REPUBLIKA.CO.ID,JAKARTA—Pembebasan bersyarat yang diberikan kepada terpidana pembunuhan aktivis hak azasi manusia (HAM) Munir Said Thalib, Pollycarpus Budihari Priyanto, dinilai telah melanggar Nawacita yang menjadi ide Presiden Joko Widodo semasa kampanye lalu.
“Kami sangat kecewa kepada pemerintahan Jokowi yang telah membebaskan Pollycarpus. Secara jelas, Jokowi telah melanggar Nawacita terkait penuntasan pelanggaran HAM,” ujar Wakil Ketua Komite I DPD RI Fachrul Razi, Selasa (2/12).
Senator DPD RI asal Aceh itu berpendapat, dengan memberikan pembebasan bersyarat kepada Pollycarpus, pemerintah tidak saja melukai hati para pegiat HAM. Tetapi, juga merusak citra Indonesia di mata internasional terhadap penegakan HAM.
Fachrul Razi menilai, pemerintah sejak zaman Orde Baru sampai rezim yang sekarang tidak serius menuntaskan berbagai masalah pelanggaran HAM di Indonesia. Mulai dari kasus pelanggaran HAM berat yang terjadi pada 1965, penembakan misterius (petrus), peristiwa Tanjung Priok, penculikan aktivis, hingga Tragedi Semanggi I dan II.
Semestinya, kata dia, kasus-kasus tersebut menjadi prioritas utama yang harus dituntaskan pemerintah.

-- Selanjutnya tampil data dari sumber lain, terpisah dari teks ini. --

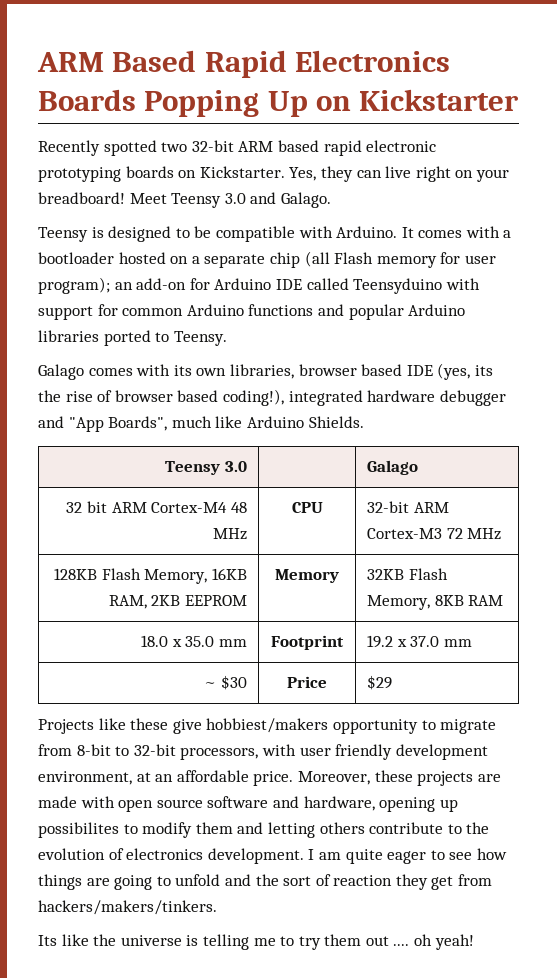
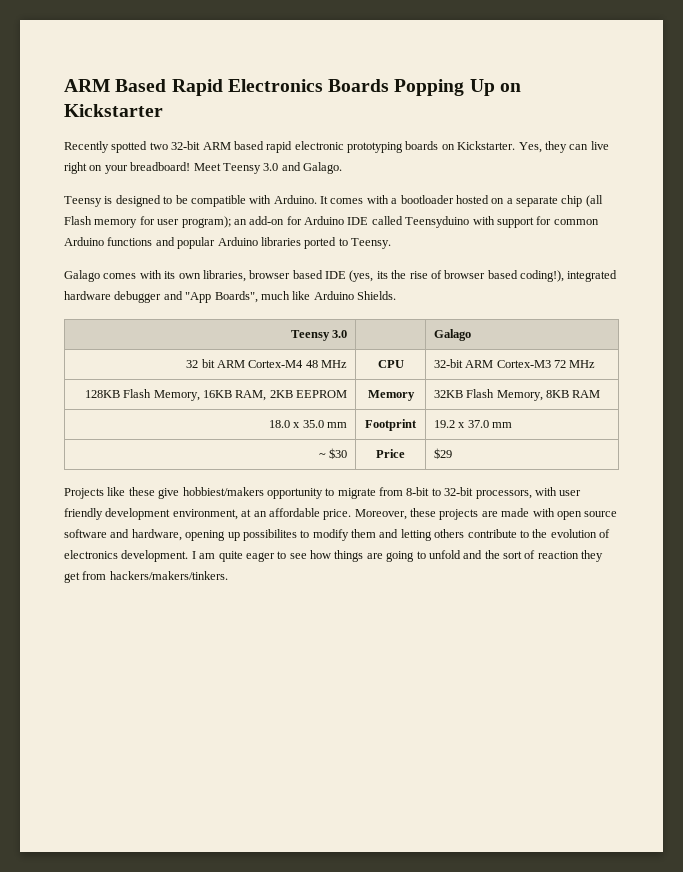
[38,934,474,950] // Its like the universe is telling me to try them out .... oh yeah! -> (228, 575) none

“Kegagalan pemerintah dalam menuntaskan berbagai kasus pelanggaran HAM menimbulkan pesimisme di tengah masyarakat Indonesia. Kepastian hukum seakan-akan menjadi sebuah hal yang utopis. Bahkan, langkah awal pemerintah Jokowi tidak menunjukkan penegakan HAM sebagai program prioritas,” kecam Fachrul Razi.

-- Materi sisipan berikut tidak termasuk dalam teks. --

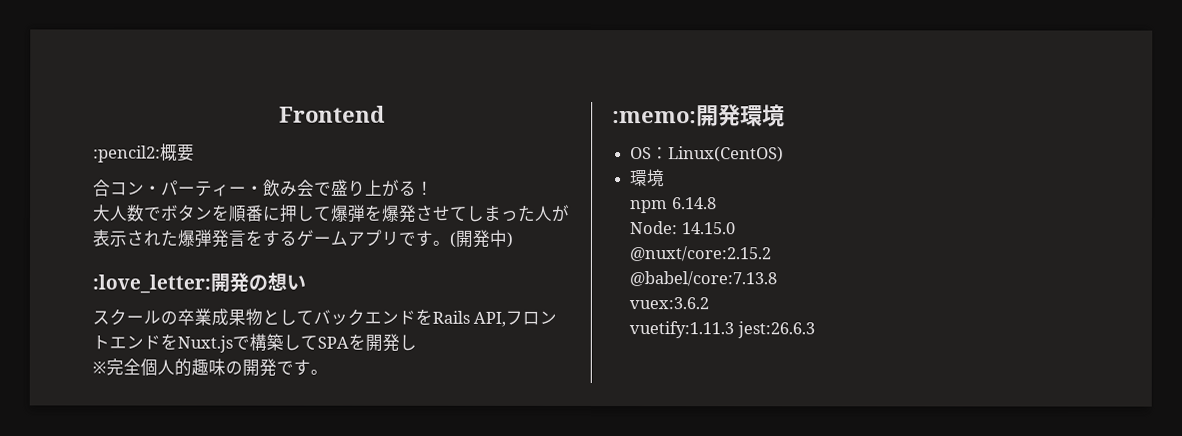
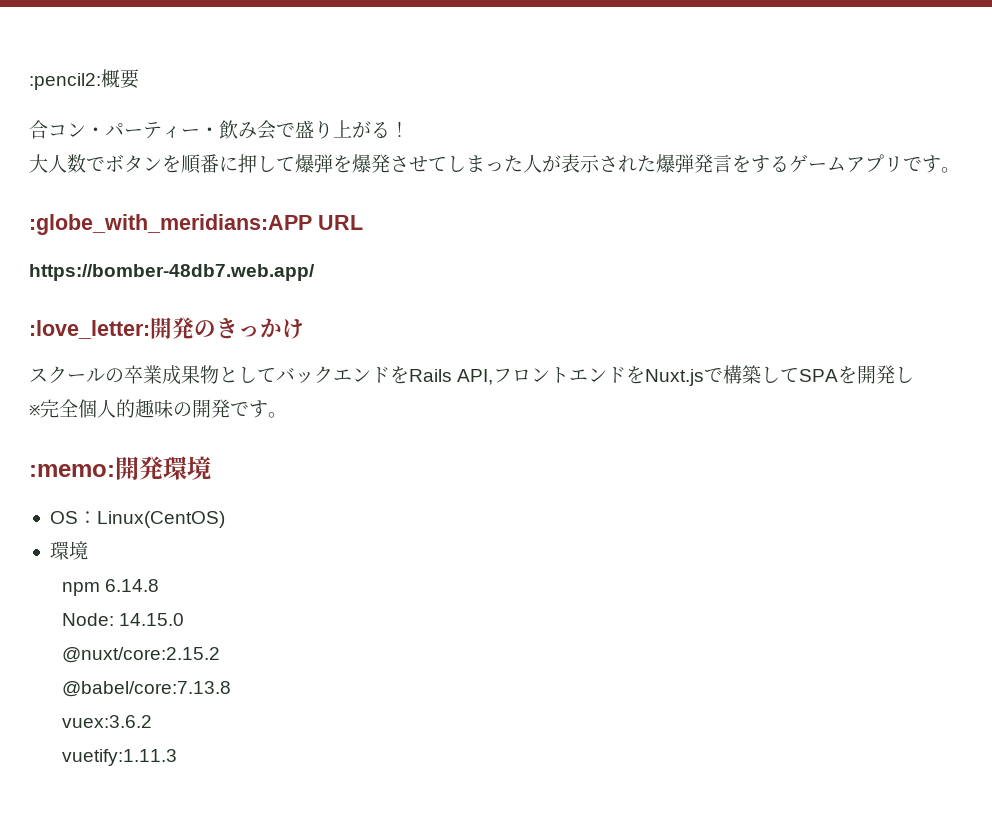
[279,105,385,123] Frontend // -> (29, 81) none
[449,229,513,248] (開発中) -> [29,214,363,235] [29,264,315,281] // :globe_with_meridians:APP URL // https://bomber-48db7.web.app/
[267,272,306,292] 想い -> [216,318,304,339] きっかけ
[736,321,815,339] jest:26.6.3 -> (178, 757) none

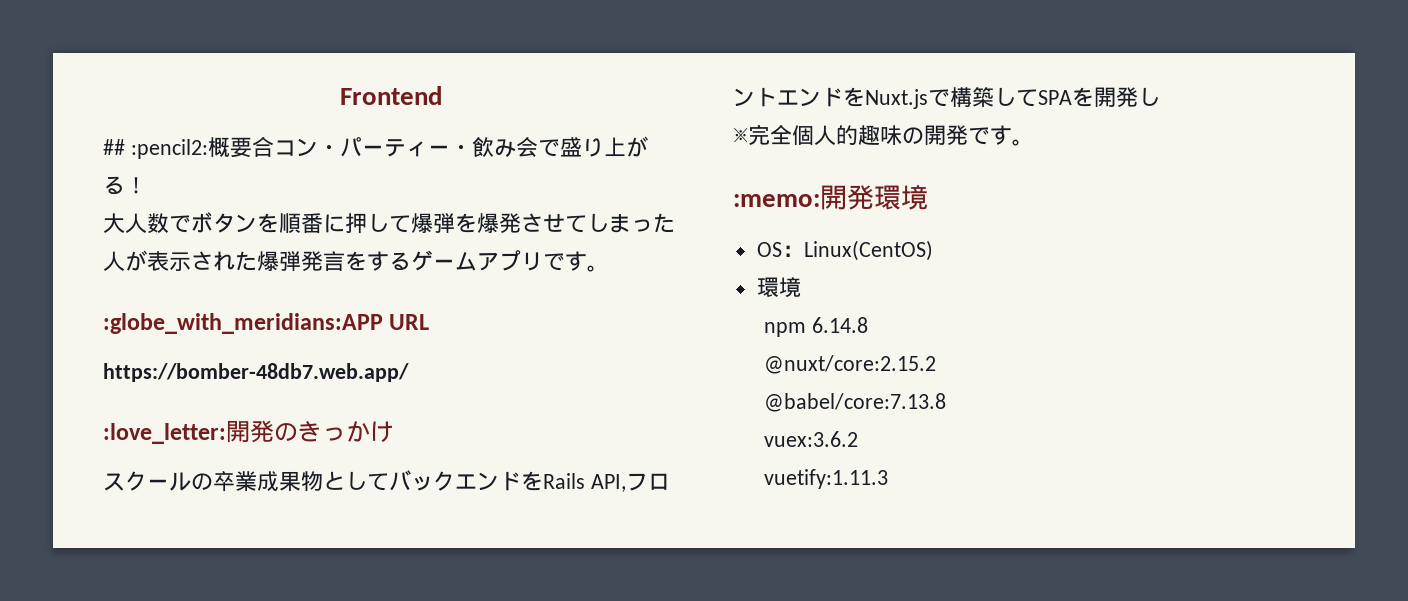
(29, 81) none -> [339,86,442,105] [103,139,125,155] Frontend // ##
(139, 79) // -> (252, 147) none
[62,613,185,626] // Node: 14.15.0 -> (869, 325) none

Padahal mantan aktivis mahasiswa UI itu menuturkan, hampir semua kasus pelanggaran HAM yang pernah terjadi di Indonesia masuk dalam kategori pelanggaran HAM berat. Mulai dari pembunuhan masal, pembunuhan semena-mena di luar putusan pengadilan, hingga penyiksaan dan penghilangan orang secara paksa.
Penerapan UU Nomor 26 Tahun 2000 tentang Pengadilan HAM juga tidak berjalan dengan serius. Ini semakin membuat kami kecewa dengan pemerintah,” ucapnya.